Whiskey Smoked Salmon Chowder
adapted from Gourmet or Food & Wine (I shouldn’t have cut this recipe out without noting the source!)
• 1/4 cup butter
• 2 onions, finely chopped
• 6 celery stalks, finely chopped
• Pinch saffron threads, optional
• 8 small red or white potatoes peeled and diced (2-3 cups)
• 1/2 cup chopped fresh fennel bulb
• 2 cups milk
• 2 8-oz. bottles clam juice
• 2-1/2 cups corn kernels
• 1 cup heavy cream
• 2-4 tablespoons tomato paste
• 1 teaspoon lobster base, optional
• 1 pound smoked salmon, cut into small pieces
• Juice and zest of 1 small lemon
• 1/4 cup chopped fresh dill
• 2 oz. Jack Daniel's whiskey
• Salt and pepper, to taste
1. Melt the butter in a large heavy-bottomed soup pot and sauté the onions, celery, and saffron over medium heat until softened.

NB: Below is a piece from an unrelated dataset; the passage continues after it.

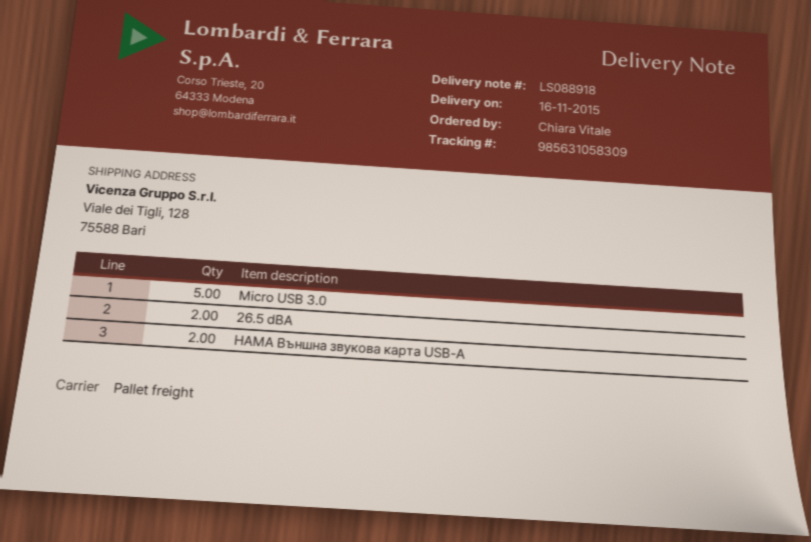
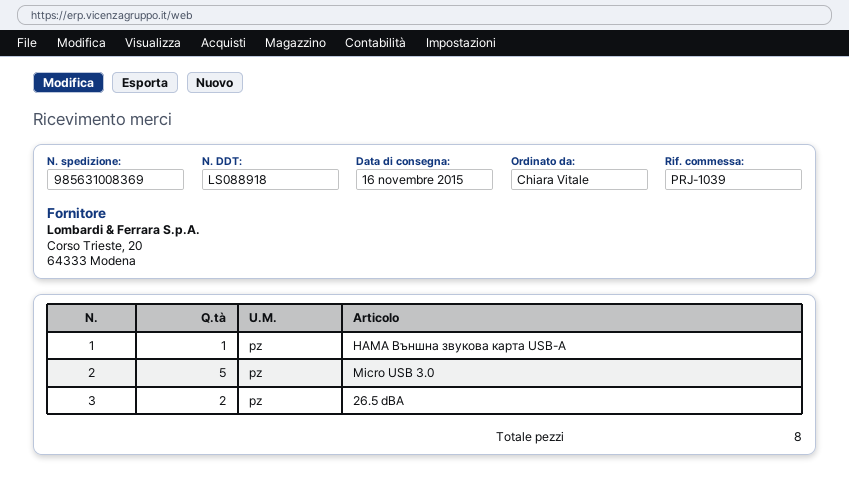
tracking number: 985631058309 -> 985631008369
HAMA Външна звукова карта USB-А: 2 -> 1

2. Add the potatoes and fennel and sauté briefly before pouring in the milk and clam juice. Cover, and let the mixture simmer on medium heat until potatoes are soft, about 20 minutes.
3. Add the corn, cream, tomato paste, and lobster base.
4. Cook 5 minutes more, add the salmon, lemon juice, lemon zest, dill, and whiskey. Season with salt and pepper
Notes on ingredients:
Saffron: To me this is not optional. Saffron gives chowder a wonderfully buttery flavor. It can be purchased inexpensively at Cost Plus/World Market.
Lobster paste: I was too lazy to go out and hunt this down, and the chowder tasted just fine without it.
Tomato paste: I don’t like the taste of tomato paste. It reminds me of cheap pizza from my childhood, so I didn’t use it. Again, the chowder was great without it.